12. The machine-readable medium of claim 8, further comprising instructions to cause the machine to receive communications from the I/O agent at the compute domain caching agent via a home agent.

13. The machine-readable medium of claim 8, further comprising instructions to cause the machine to transition a state of the cache line to a placeholder state from one of an invalid state or a modified state.

14. The machine-readable medium of claim 8, further comprising instructions to cause the machine to transition a state of the cache line from the placeholder state to one of an invalid state or a modified state.

15. A system comprising:

an input/output (I/O) domain comprising: an I/O device; an I/O agent coupled to the I/O device; and an I/O domain caching agent coupled to the I/O agent; and

a compute domain coupled to the I/O domain, the compute domain comprising: at least one core; a compute domain cache hierarchy to store data accessible to the at least one core; and a compute domain caching agent to manage operation of the compute domain hierarchy, wherein the compute domain caching agent is to: in response to an ownership request to obtain ownership of a cache line in the compute domain cache hierarchy from the I/O agent, place a cache line in the compute domain cache hierarchy in a placeholder state, the placeholder state to reserve the cache line for performance of a write operation by the I/O agent, write data received from the I/O agent to the cache line in the compute domain cache hierarchy, and transition the state of the cache line out of the placeholder state.
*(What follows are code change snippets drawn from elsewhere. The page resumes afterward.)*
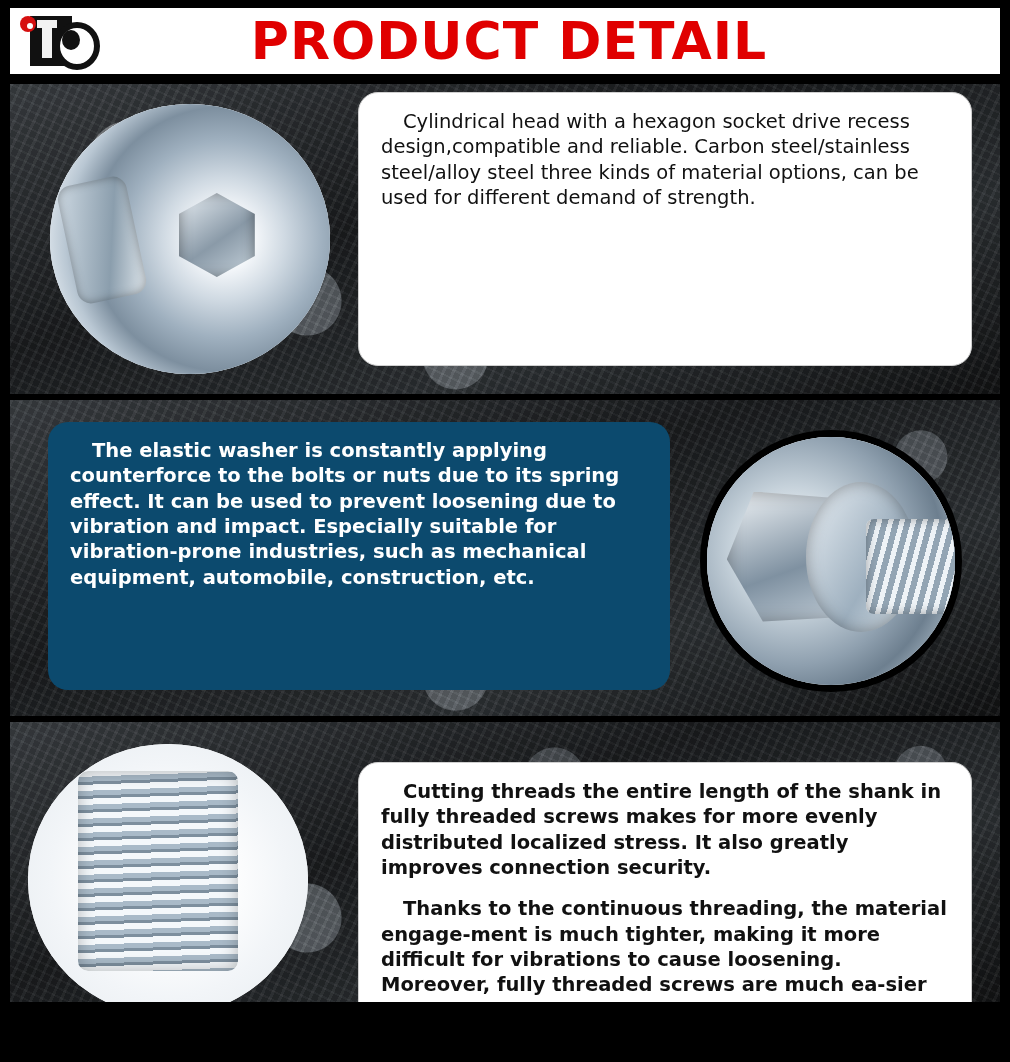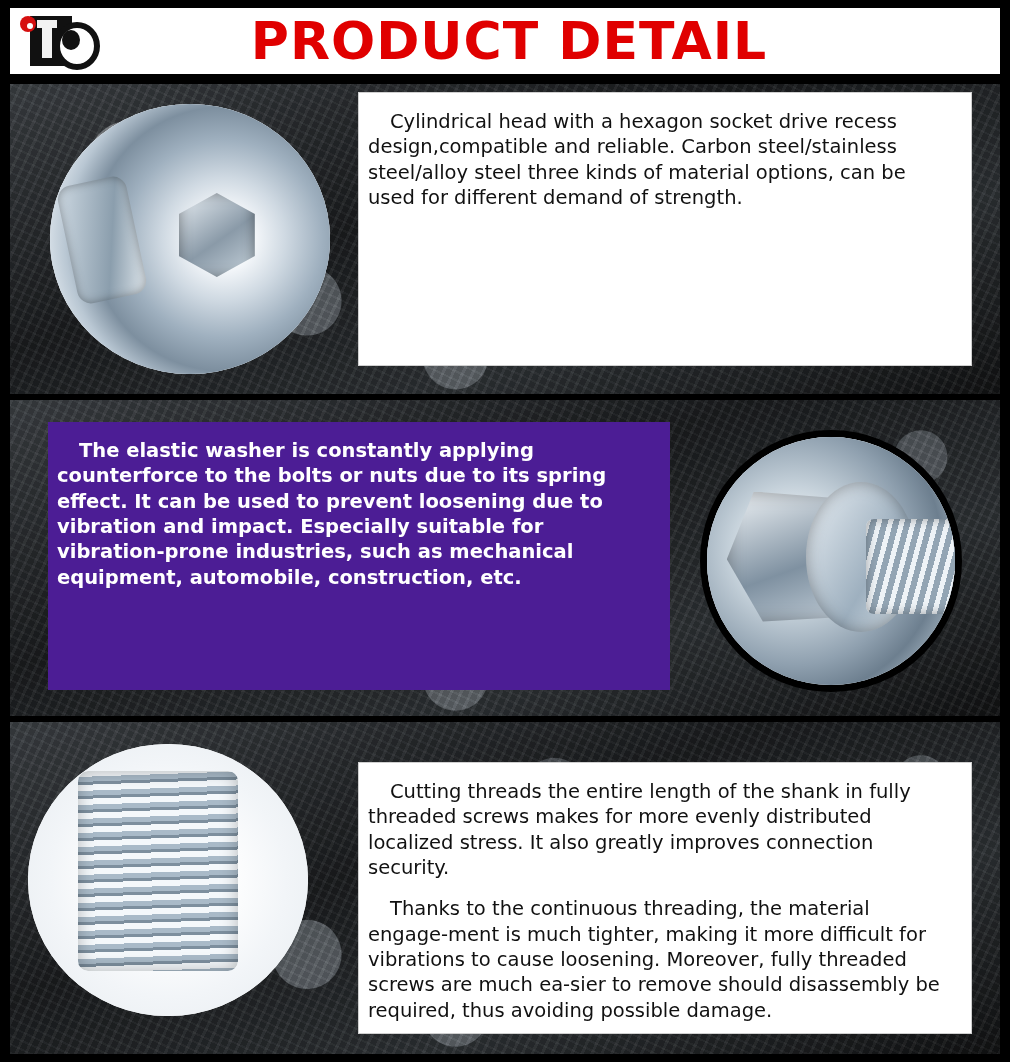--- a/index.html
+++ b/index.html
@@ -142,10 +142,11 @@
   .panel {
     position: absolute;
     box-sizing: border-box;
-    padding: 16px 18px 12px 9px;
+    padding: 16px 18px 12px 22px;
     font-size: 19.5px;
     line-height: 1.30;
     font-family: "DejaVu Sans", sans-serif;
+    border-radius: 20px;
   }
   .panel p {
     margin: 0 0 16px 0;

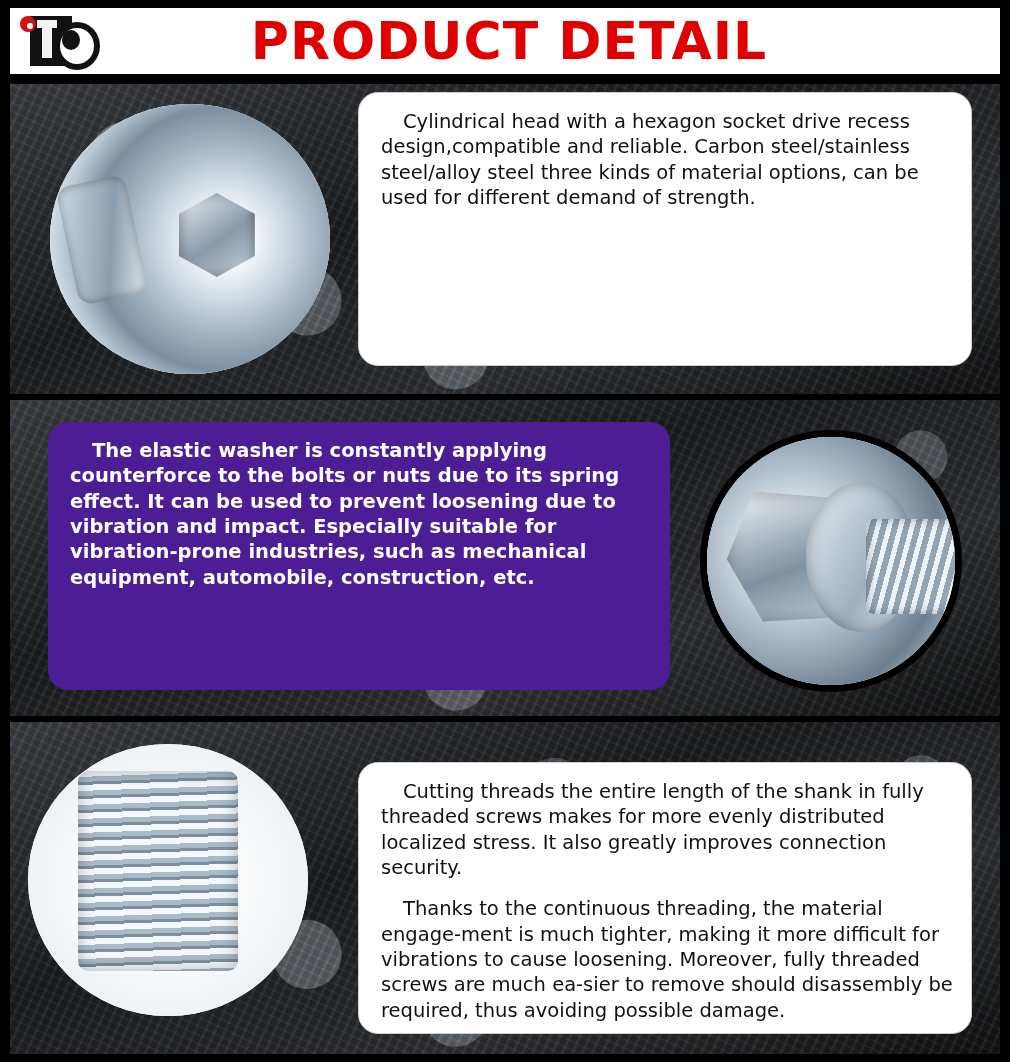--- a/index.html
+++ b/index.html
@@ -159,7 +159,7 @@
     border: 1px solid #d0d0d0;
   }
   .panel.dark {
-    background: #4c1d95;
+    background: #0c4a6e;
     color: #ffffff;
     font-weight: bold;
   }

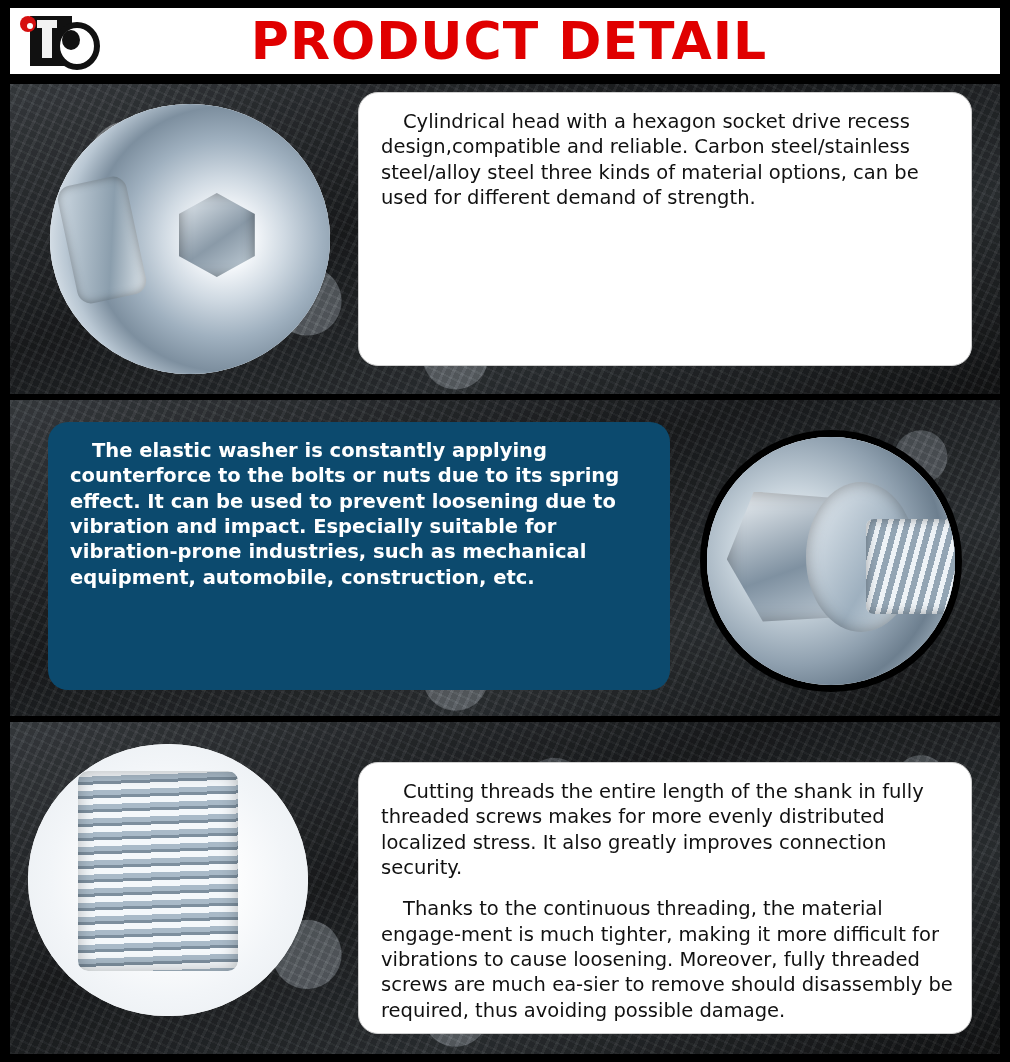--- a/index.html
+++ b/index.html
@@ -319,7 +319,7 @@
     </div>
   </div>
 
-  <div class="section" style="top:722px;height:332px;">
+  <div class="section" style="top:722px;height:280px;font-weight:bold;">
     <div class="bg-photo"></div>
 
     <div class="medallion white-ring" style="left:18px;top:22px;width:280px;height:272px;">

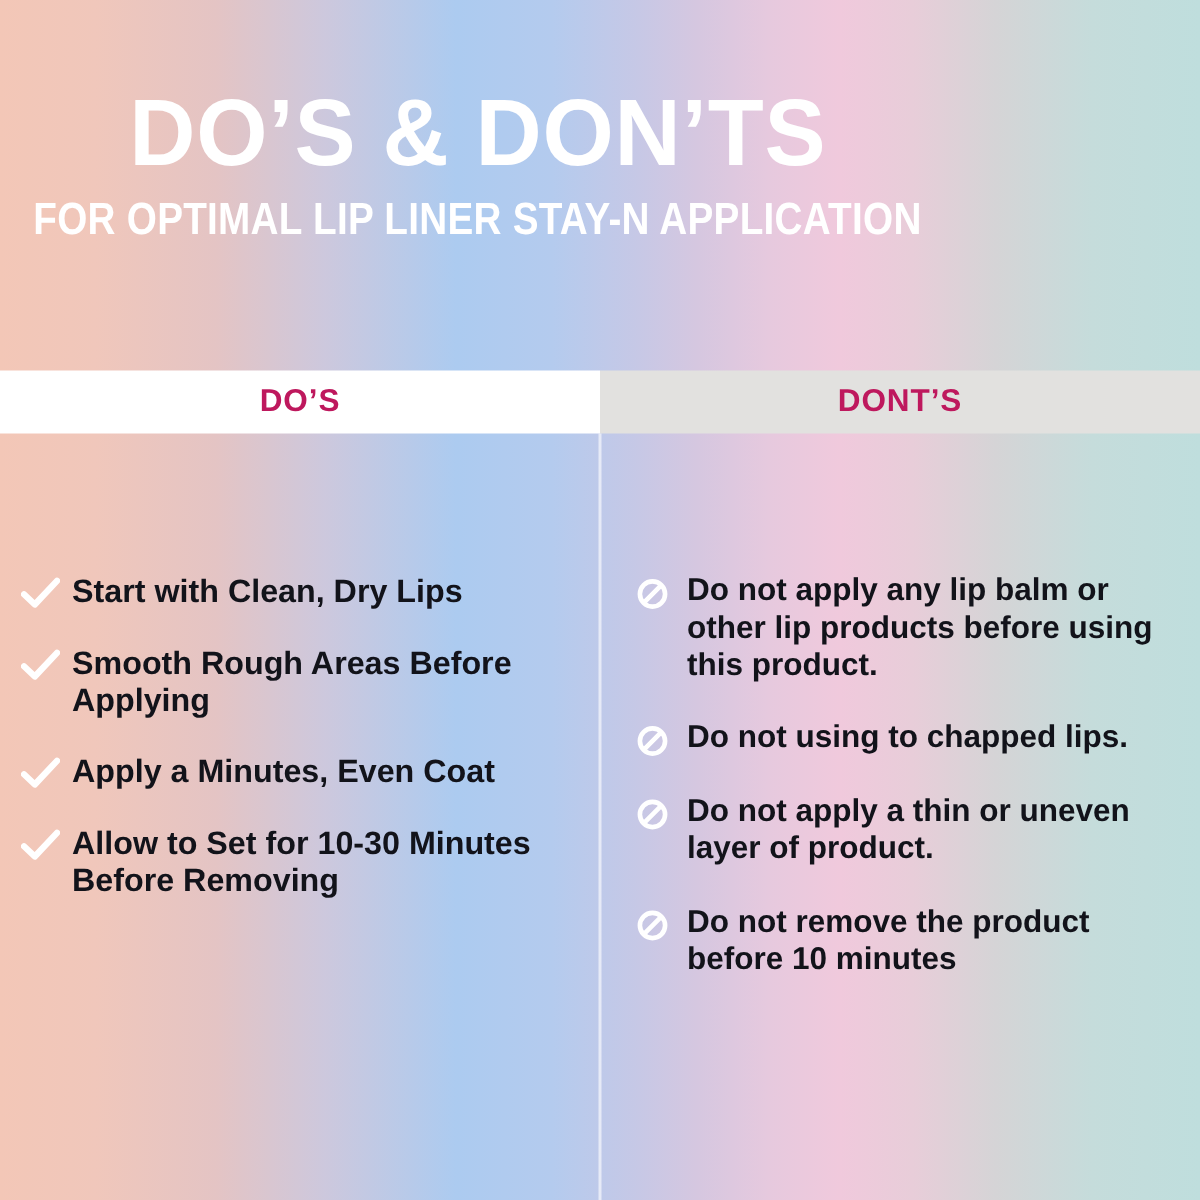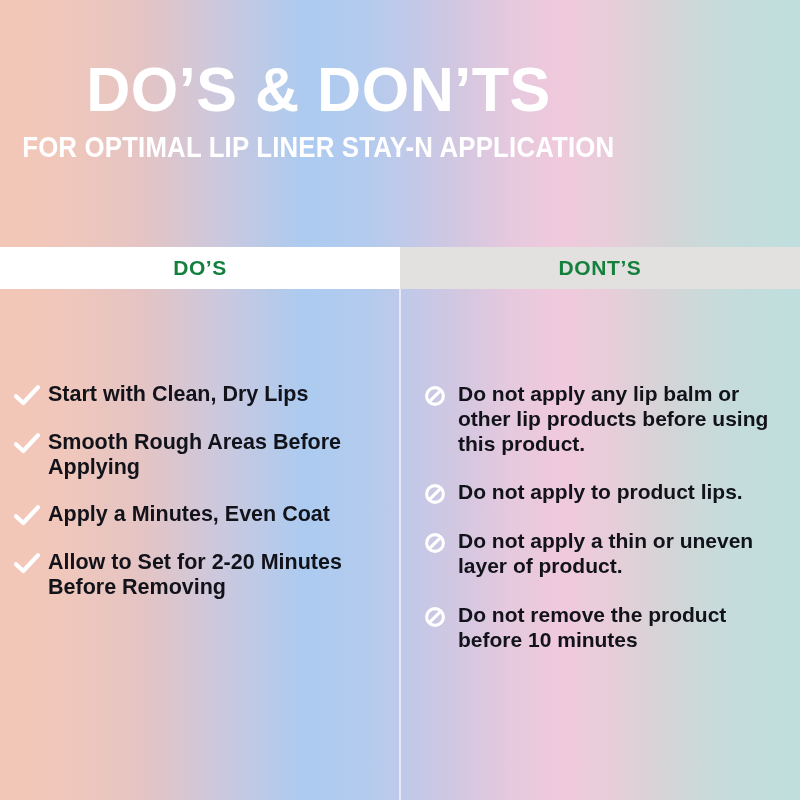--- a/index.html
+++ b/index.html
@@ -96,7 +96,7 @@
     justify-content: center;
     font-size: 21px;
     font-weight: bold;
-    color: #15803d;
+    color: #be185d;
     letter-spacing: 0.6px;
     box-sizing: border-box;
   }

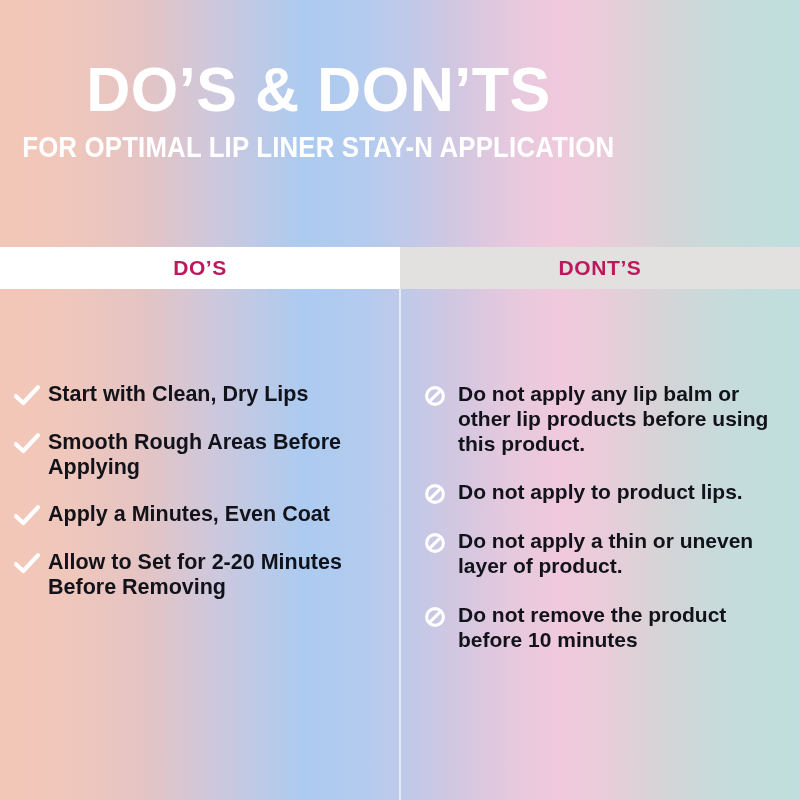--- a/index.html
+++ b/index.html
@@ -283,7 +283,7 @@
               <line x1="5.6" y1="16.4" x2="16.4" y2="5.6" stroke="#ffffff" stroke-width="3.1" stroke-linecap="round"></line>
             </svg>
           </span>
-          <span class="item-text">Do not apply to product lips.</span>
+          <span class="item-text">Do not using to chapped lips.</span>
         </li>
         <li class="list-item">
           <span class="ban-icon">

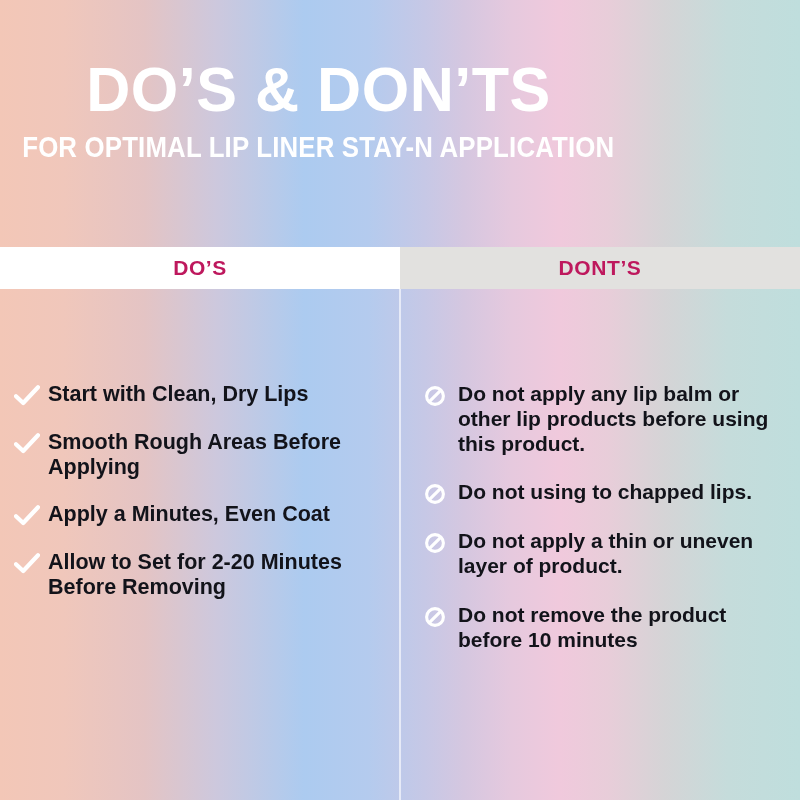--- a/index.html
+++ b/index.html
@@ -260,7 +260,7 @@
               <path d="M2 12.2 L9.2 19 L24 3.2" fill="none" stroke="#ffffff" stroke-width="4.2" stroke-linecap="round" stroke-linejoin="round"></path>
             </svg>
           </span>
-          <span class="item-text">Allow to Set for 2-20 Minutes Before Removing</span>
+          <span class="item-text">Allow to Set for 10-30 Minutes Before Removing</span>
         </li>
       </ul>
     </div>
16. The system of claim 15, wherein the compute domain is disposed on a first die and the I/O domain is disposed on a second die.

17. The system of claim 15, further comprising a home agent coupled to the compute domain and to the I/O domain, wherein communications between the I/O domain caching agent and the compute domain caching agent are routed via the home agent.

18. The system of claim 15, wherein the placeholder state comprises temporary ownership of the cache line in the compute domain cache hierarchy by the I/O agent.

19. The system of claim 15, wherein the I/O agent is to obtain ownership of the cache line in the compute domain cache hierarchy without receipt of contents of the cache line.

20. The system of claim 15, wherein the cache line in the compute domain cache hierarchy is in one of a L1 cache, a L2 cache, or a L3 cache.